Now about your comment about board members “personalizing the process.” First, this could be from simple boredom. You might try, as some put it, “throwing a little red meat on the board table.” The board most likely needs to be thinking at a higher level about things like the agency’s purpose and strategy. Work with your board chair to make it happen!

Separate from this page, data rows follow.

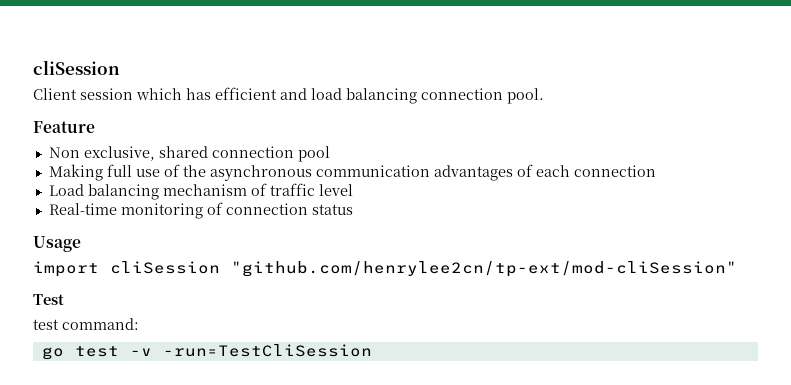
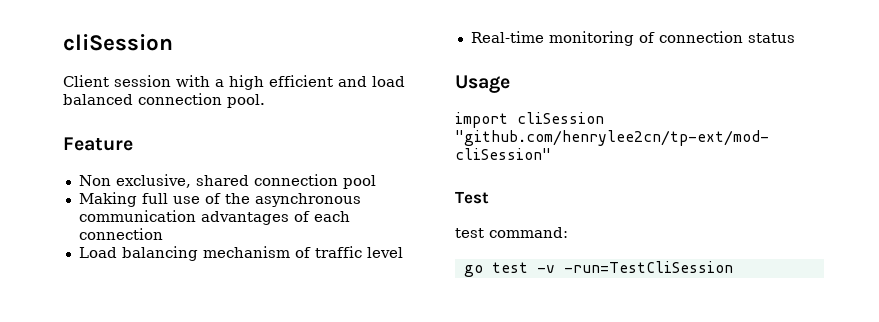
[136,88,211,100] which has -> [176,75,264,90] with a high
[346,88,417,104] balancing -> [63,94,133,105] balanced

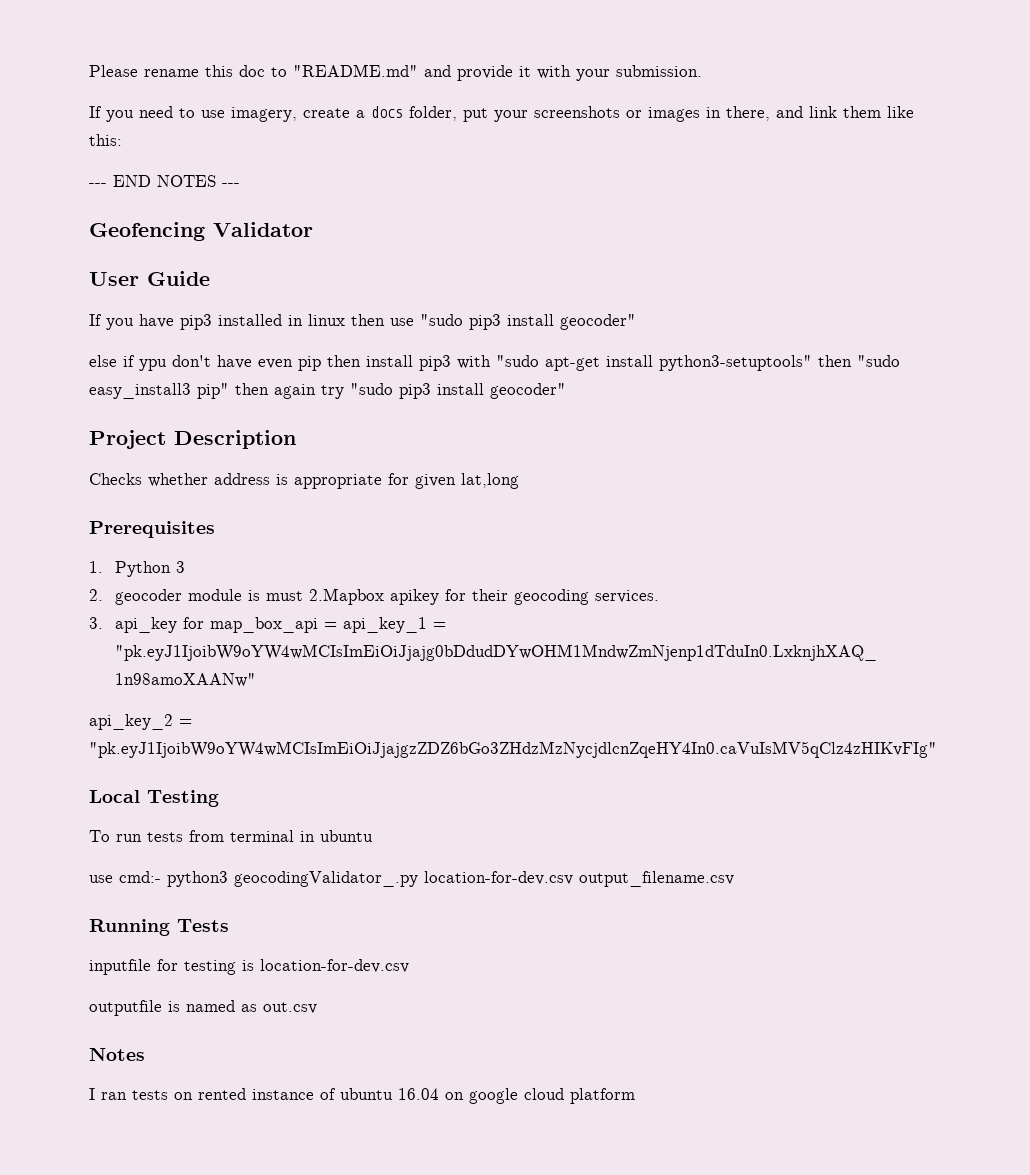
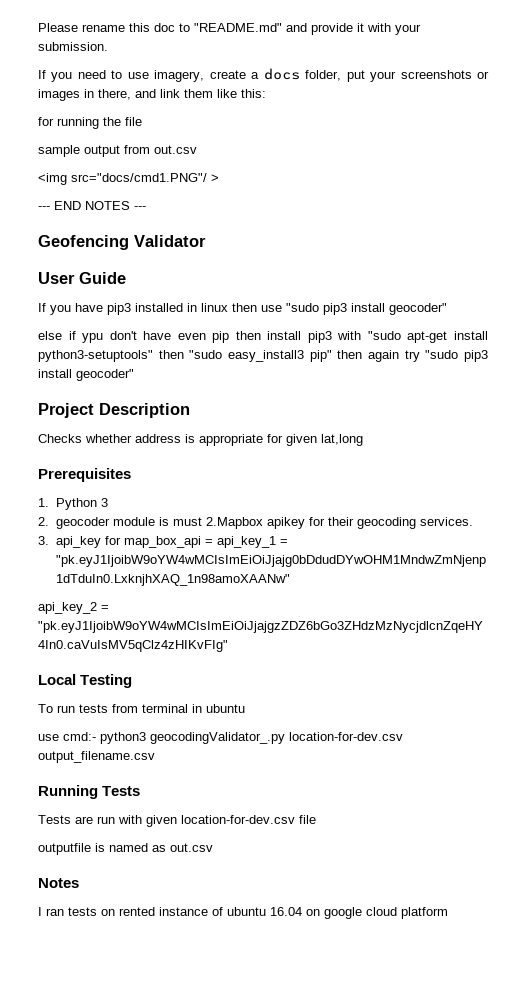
(122, 140) none -> [38,117,142,129] [38,145,197,157] [38,173,219,185] // for running the file // sample output from out.csv // <img src="docs/cmd1.PNG"/ >
[89,959,409,975] inputfile for testing is location-for-dev.csv -> [38,815,316,827] Tests are run with given location-for-dev.csv file

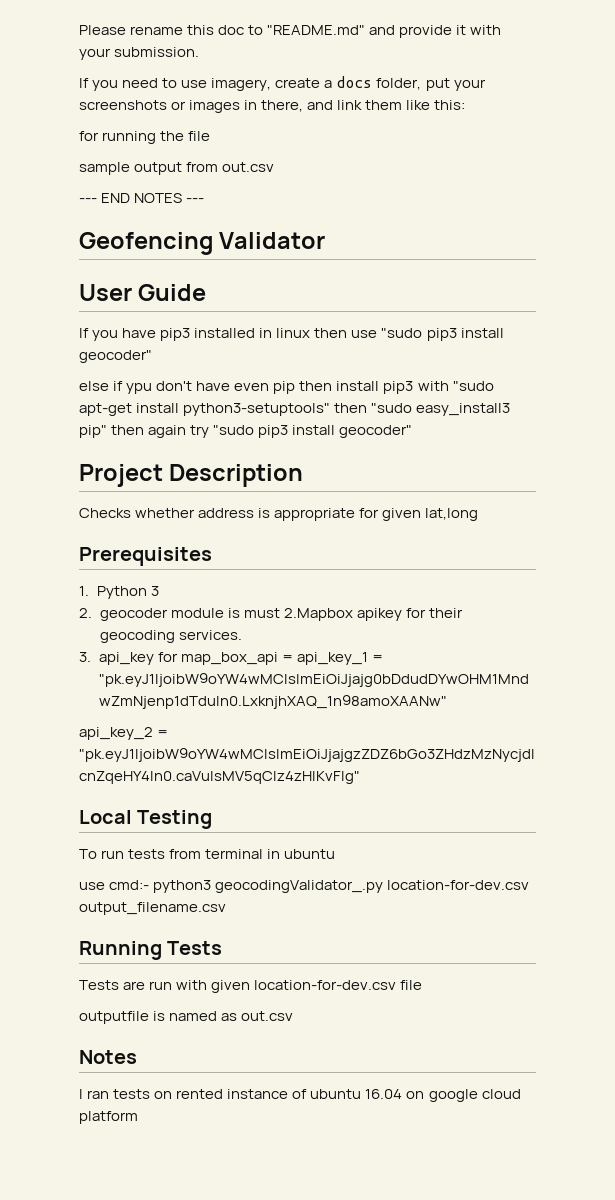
[38,173,219,185] // <img src="docs/cmd1.PNG"/ > -> (275, 167) none

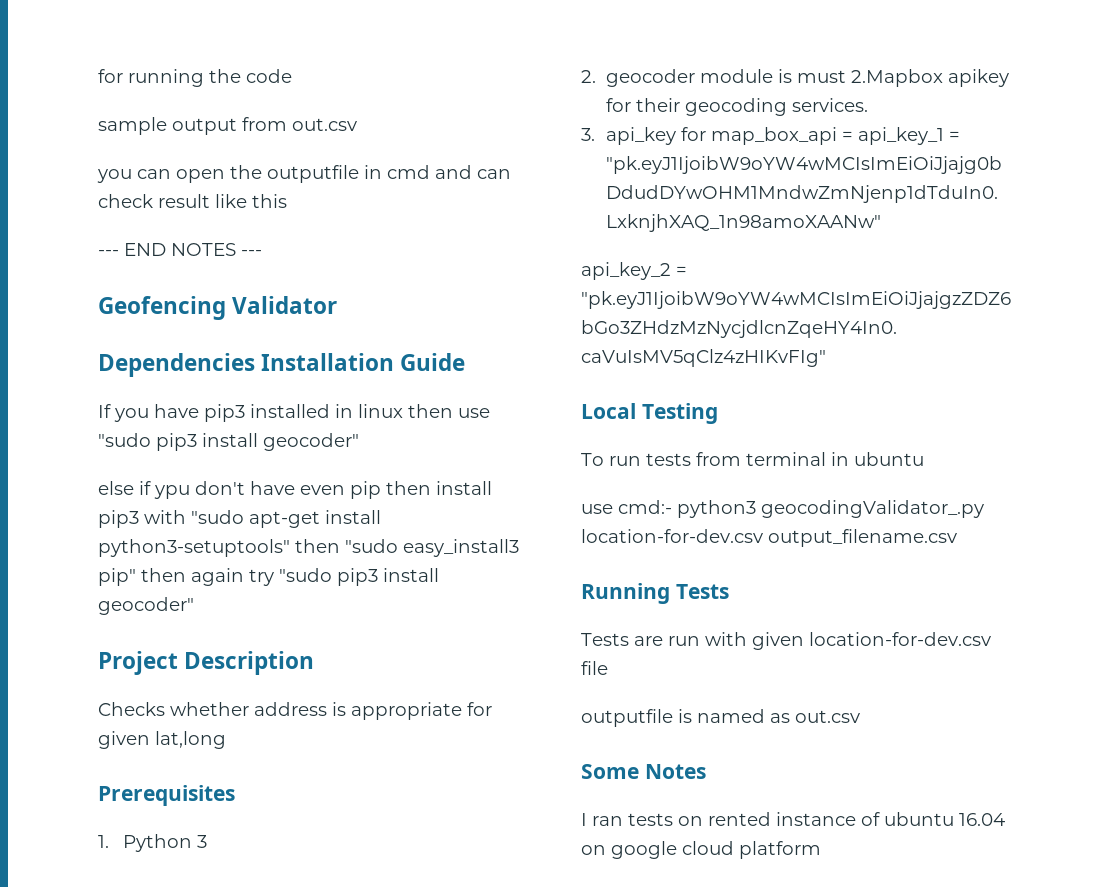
[79,25,502,38] [79,47,200,60] [79,76,486,91] [79,100,466,113] Please rename this doc to "README.md" and provide it with your submission. // If you need to use imagery, create a docs folder, put your screenshots or images in there, and link them like this: // -> (98, 76) none
[188,131,211,141] file -> [246,69,292,83] code
(275, 167) none -> [97,165,511,183] [98,194,287,208] // you can open the outputfile in cmd and can check result like this
[79,284,132,301] User -> [98,353,395,377] Dependencies Installation
(294, 1016) none -> [581,764,639,779] Some

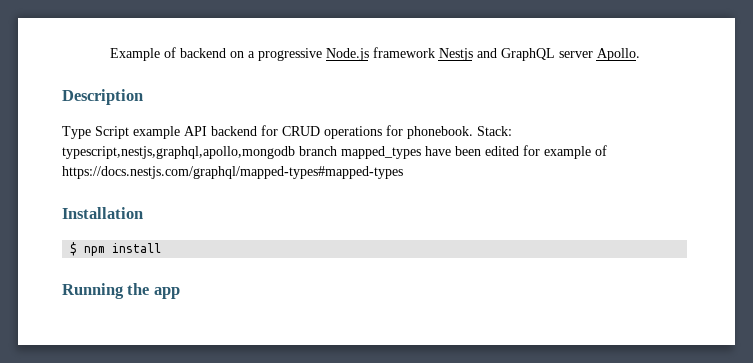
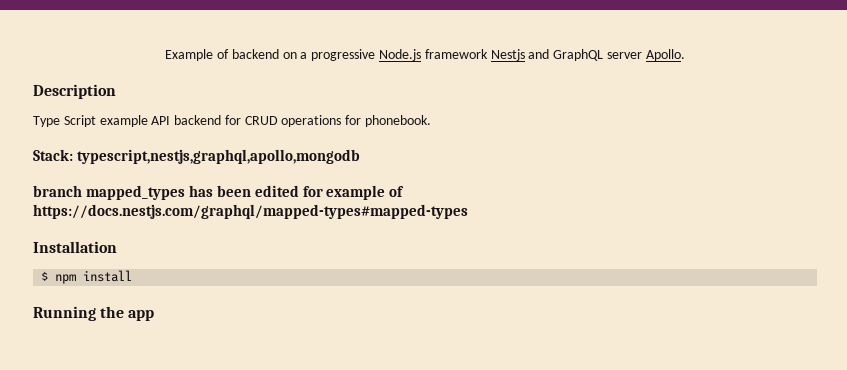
(473, 132) none -> (432, 121) //
(295, 152) none -> (360, 156) //
[425,146,451,156] have -> [188,185,213,197] has

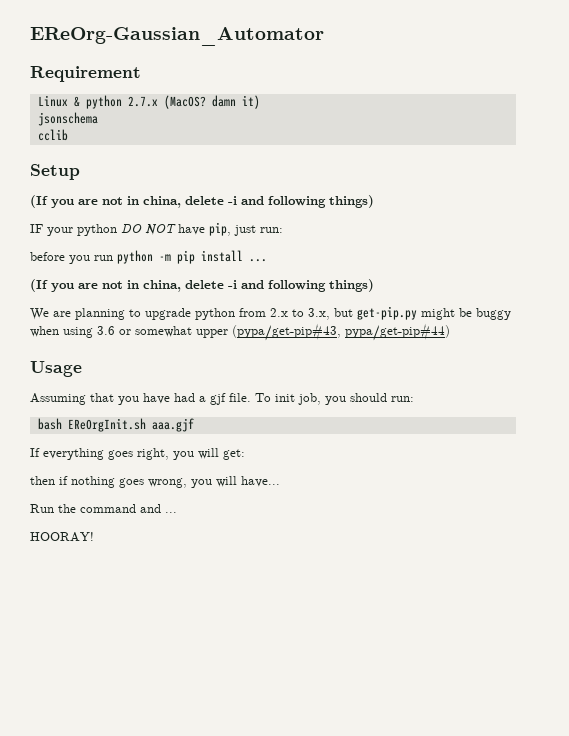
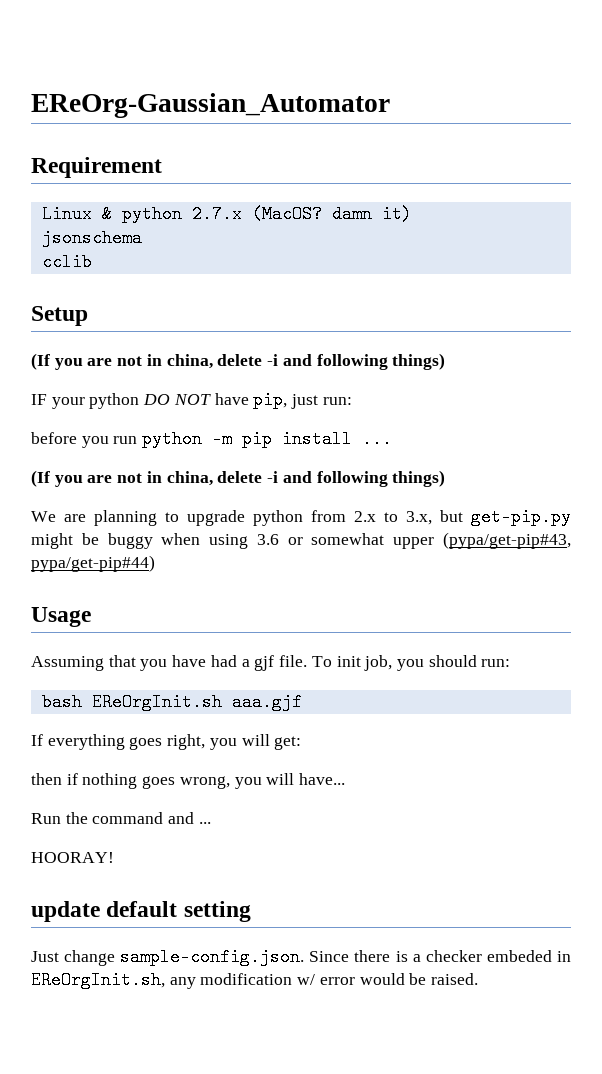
(94, 537) none -> [31,901,251,922] [31,948,571,966] [31,971,479,989] // update default setting // Just change sample-config.json. Since there is a checker embeded in EReOrgInit.sh, any modification w/ error would be raised.

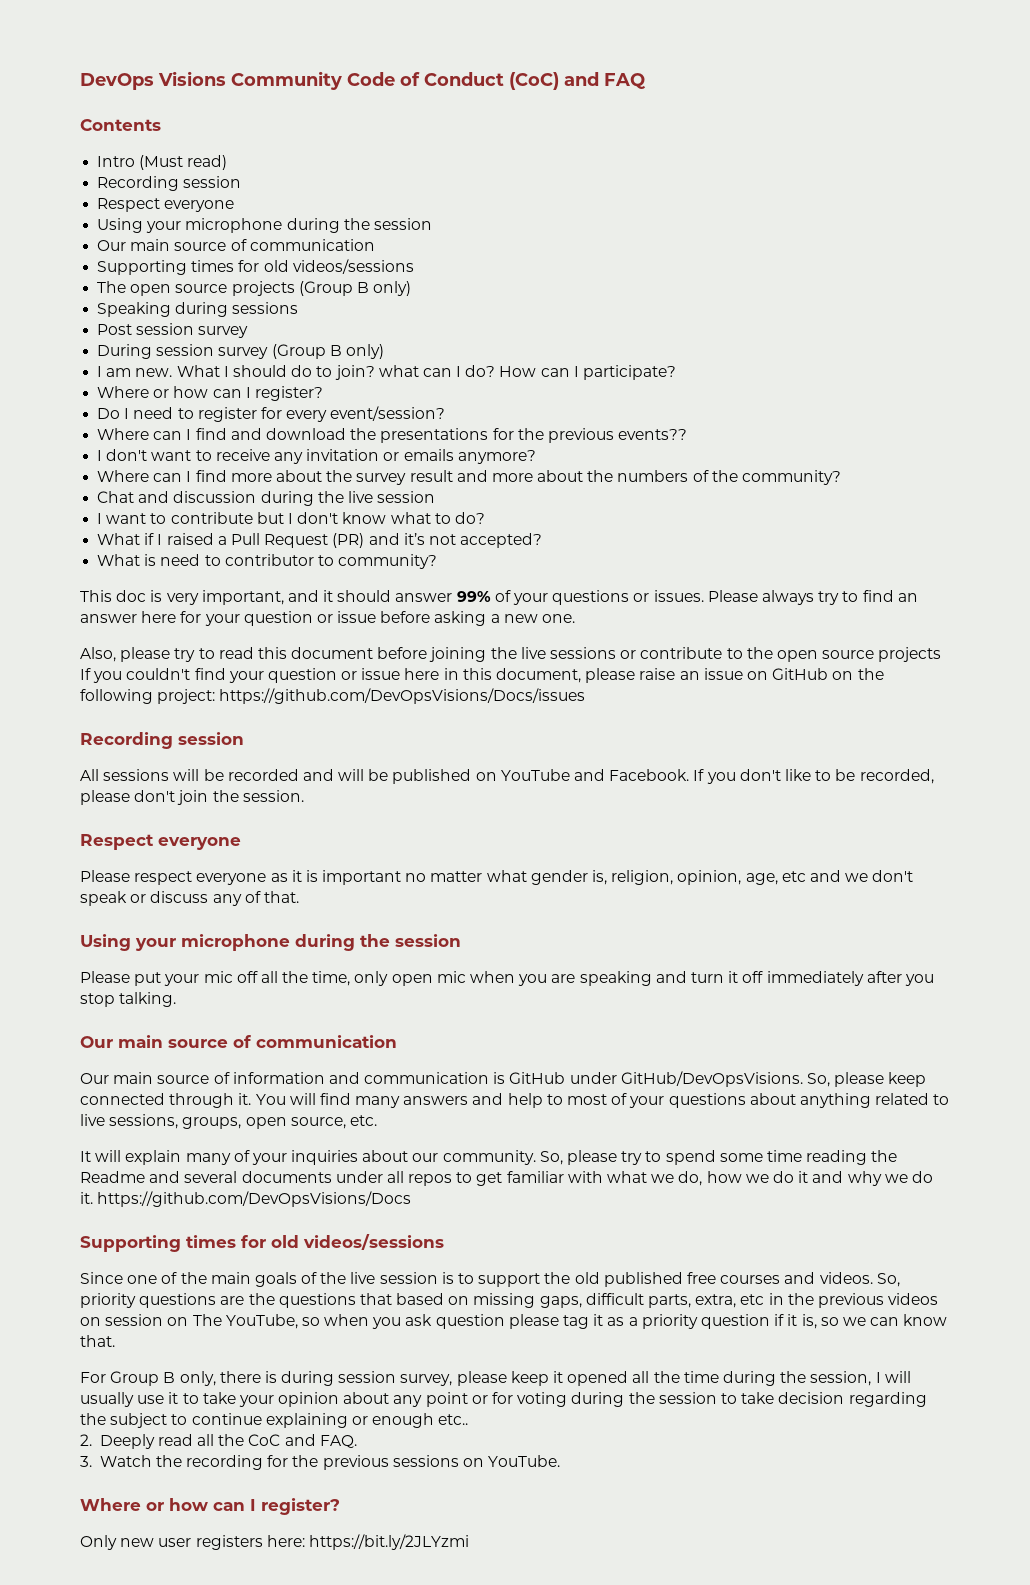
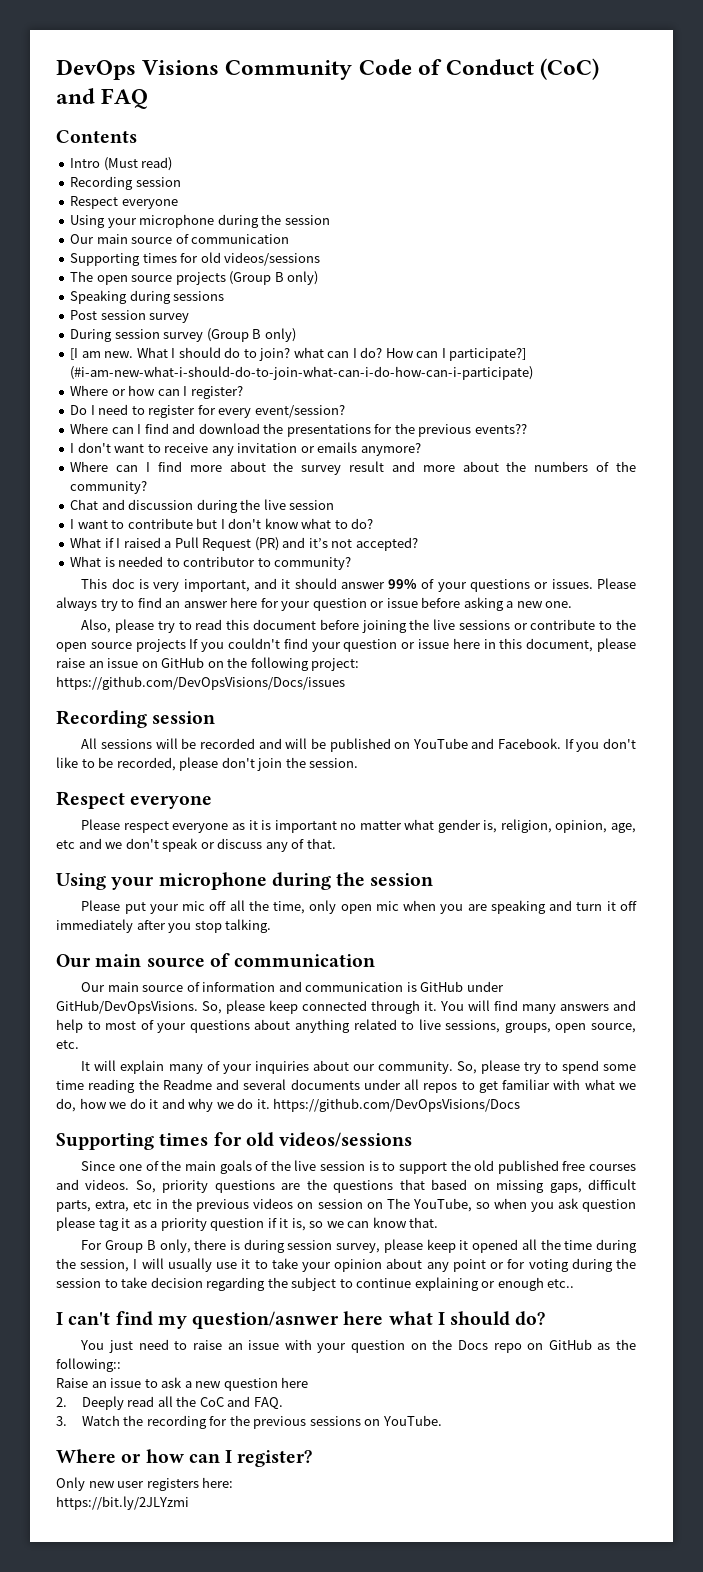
[97,366,103,377] I -> [70,348,79,360] [I
[583,365,677,380] participate? -> [449,348,527,361] [70,366,534,380] participate?] (#i-am-new-what-i-should-do-to-join-what-can-i-do-how-can-i-participate)
[160,554,201,566] need -> [118,556,164,567] needed
(469, 1419) none -> [56,1311,546,1329] [80,1339,636,1353] [56,1358,121,1372] [56,1377,309,1391] // I can't find my question/asnwer here what I should do? // You just need to raise an issue with your question on the Docs repo on GitHub as the following:: // Raise an issue to ask a new question here
(305, 1541) none -> (234, 1482) //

The other possibility is that they actually do not understand the process. Take a cue from Lyndon Johnson, who said, “You can put an awful lot of whisky in a man if you let him sip it.”8 Remember that educating the board member is part of what an effective executive director must do, no matter how frustrating and time-consuming it can sometimes be. Drink up, but take it slow and use a designated driver!


 

NOTES

  1. Marla J. Bobowick, BoardSource Nonprofit Governance Index 2010 (Washington, DC: BoardSource, 2010), 24, www.org /dl.asp?document_id=884.
  2. BoardSource, Nonprofit Governance Index 2007 (Washington, DC: BoardSource, 2007), 15, www.boardsource.org/dl.asp?document_id=553; Richard Moyers and Kathleen Enright, A Snapshot of America’s Nonprofit Boards (Washington, DC: National Center of Nonprofit Boards, 1997), 13.
  3. BoardSource (Organization). (2010). The handbook of nonprofit governance. San Francisco: Jossey-Bass, 292.
  4. “Do Boards Need Personnel Committees?” Knowledge Center Q&As, BoardSource.org,, www.boardsource.org/Knowledge.asp?ID=3.91.
  5. Mark Light, Results Now for Nonprofits: Purpose, Strategy, Operations, and Governance. (Hoboken, NJ: John Wiley & Sons, Inc., 2011), 159–160, 170.
  6. Mark Light, Executive Committee, The Committee Series (Washington, DC: BoardSource, 2004), 8.
  7. Linda Lampkin, “You’re Paying What? How to Set Executive Compensation,” The Nonprofit Quarterly 13, no. 4 (winter 2006), www.dev-npq-site.pantheonsite.io/governancevoice/580-youre-paying-what-how-to-set-executive-compensation.html.
  8. Joseph A. Califano, Jr., The Triumph and Tragedy of Lyndon Johnson: The White House Years (New York: Simon & Schuster, 1991), 142.